Fitting The Theoretical Equation To My Data

Question

I am very, very new to python, so please bear with me, and pardon my naivety. I am using Spyder Python 2.7 on my Windows laptop. As the title suggests, I have some data, a theoretical equation, and I am attempting to fit my data, with what I believe is the Chi-squared fit. The theoretical equation I am using is enter image description here

import math

import numpy as np

import scipy.optimize as optimize

import matplotlib.pylab as plt

import csv

#with open('1.csv', 'r') as datafile:
 #   datareader = csv.reader(datafile)
 #   for row in datareader:
  #      print ', '.join(row)

t_y_data = np.loadtxt('exerciseball.csv', dtype=float, delimiter=',', usecols=(1,4), skiprows = 1)


print(t_y_data)

t = t_y_data[:,0]

y = t_y_data[:,1]

gamma0 = [.1]

sigma = [(0.345366)/2]*(len(t))

#len(sigma)

#print(sigma)

#print(len(sigma))

#sigma is the error in our measurements, which is the radius of the object


# Dragfunction is the theoretical equation of the position as a function of time when the thing falling experiences a drag force
# This is the function we are trying to fit to our data
# t is the independent variable time, m is the mass, and D is the Diameter

#Gamma is the value of which python will vary, until chi-squared is a minimum



def Dragfunction(x, gamma):
    print x
    g = 9.8
    D = 0.345366
    m = 0.715
#    num = math.sqrt(gamma)*D*g*x
#    den = math.sqrt(m*g)
#    frac = num/den
#    print "frac", frac

    return ((m)/(gamma*D**2))*math.log(math.cosh(math.sqrt(gamma/m*g)*D*g*t))

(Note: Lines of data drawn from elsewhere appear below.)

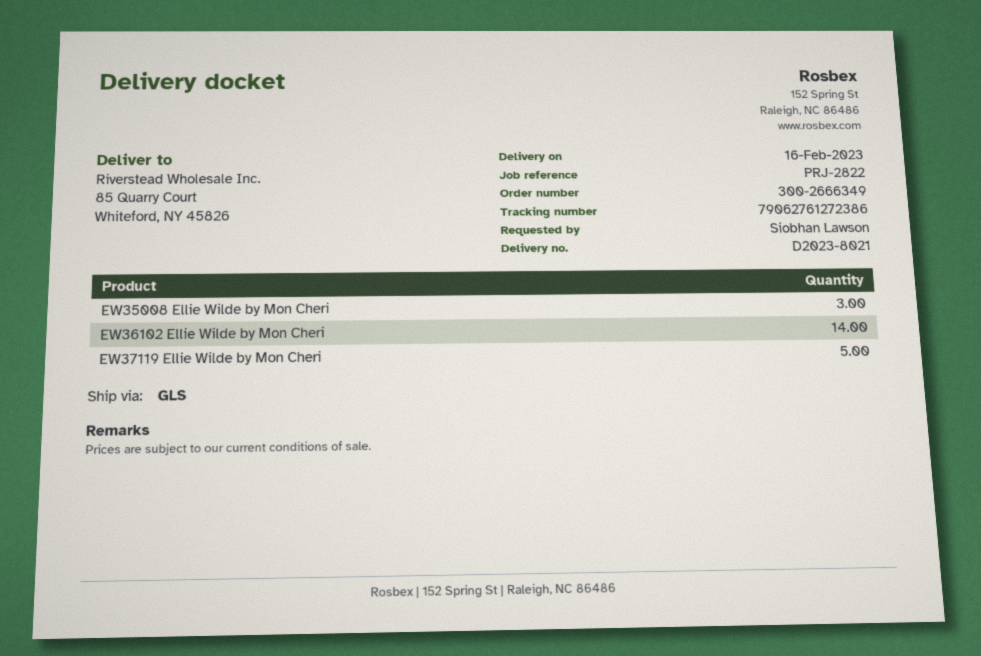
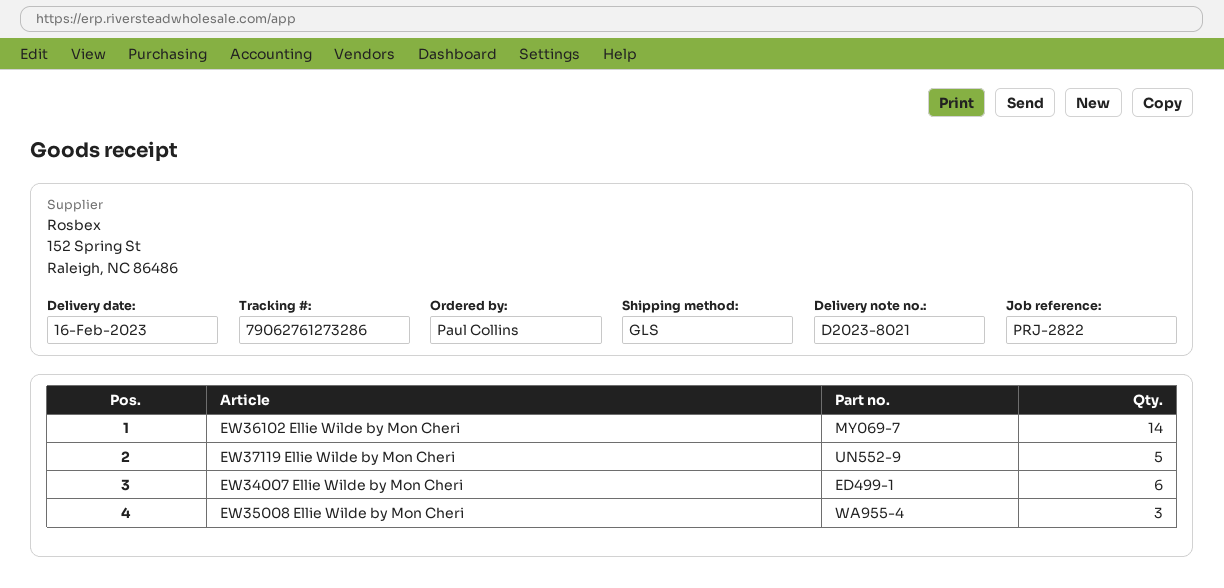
ordered by: Siobhan Lawson -> Paul Collins
tracking number: 79062761272386 -> 79062761273286
EW34007 Ellie Wilde by Mon Cheri: none -> 6

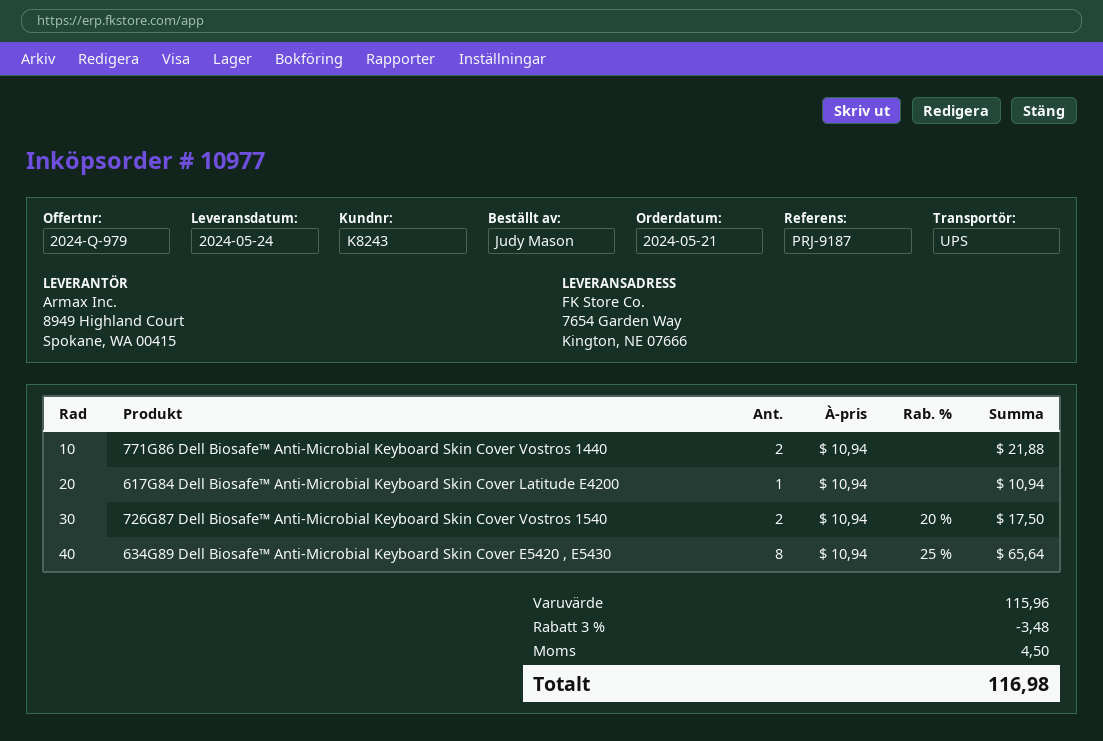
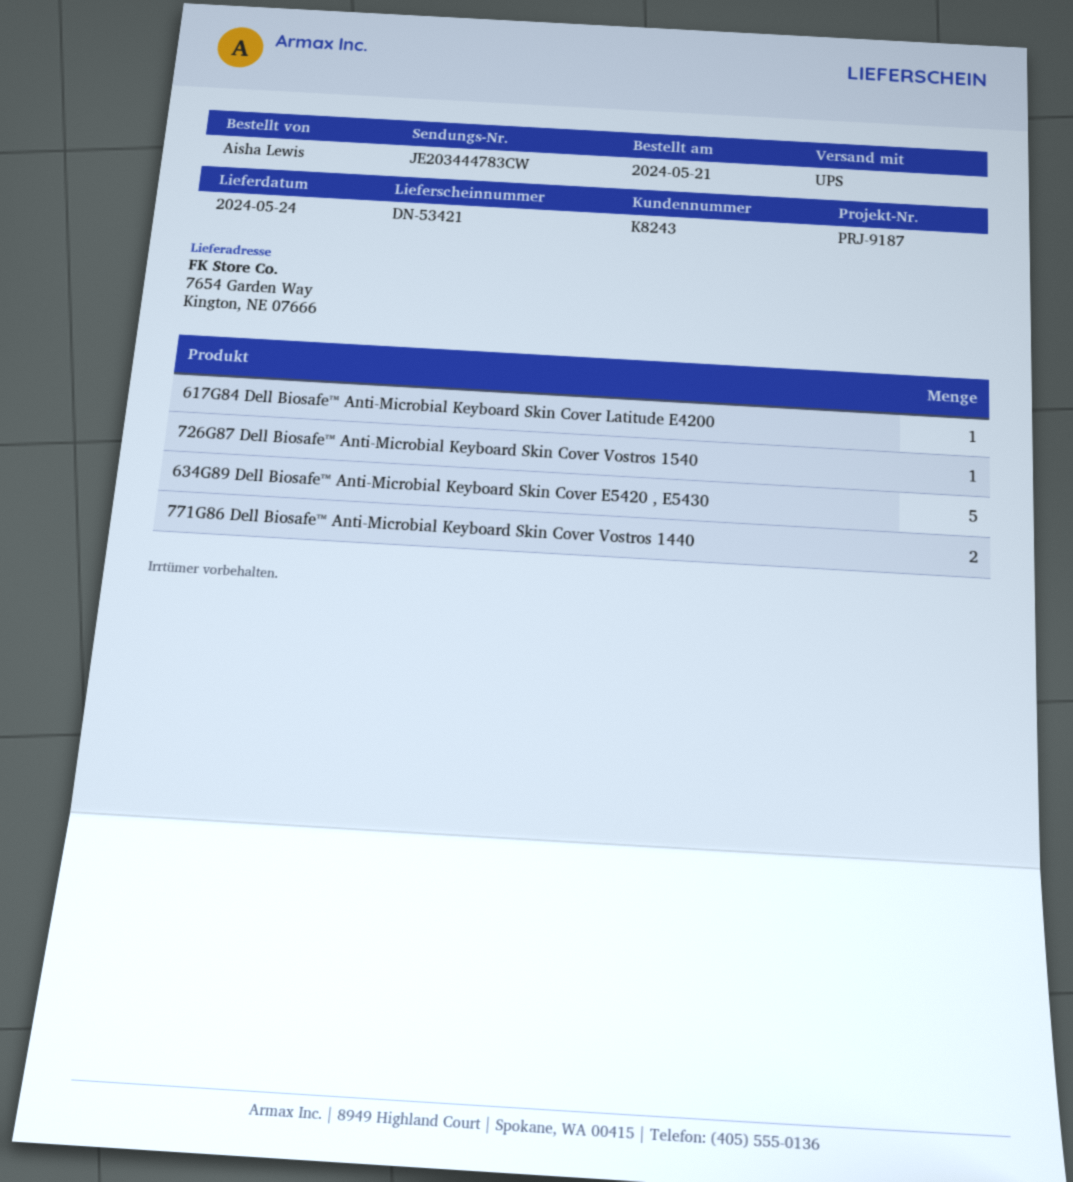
ordered by: Judy Mason -> Aisha Lewis
726G87 Dell Biosafe™ Anti-Microbial Keyboard Skin Cover Vostros 1540: 2 -> 1
634G89 Dell Biosafe™ Anti-Microbial Keyboard Skin Cover E5420 , E5430: 8 -> 5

optimize.curve_fit(Dragfunction, t, y, gamma0, sigma)

This is the error message I am getting:

return ((m)/(gamma*D**2))*math.log(math.cosh(math.sqrt(gamma/m*g)*D*g*t))
TypeError: only length-1 arrays can be converted to Python scalars

My professor and I have spent about three or four hours trying to fix this. He helped me work out a lot of the problems, but this we can't seem to resolve.

Could someone please help? If there is any other information you need, please let me know.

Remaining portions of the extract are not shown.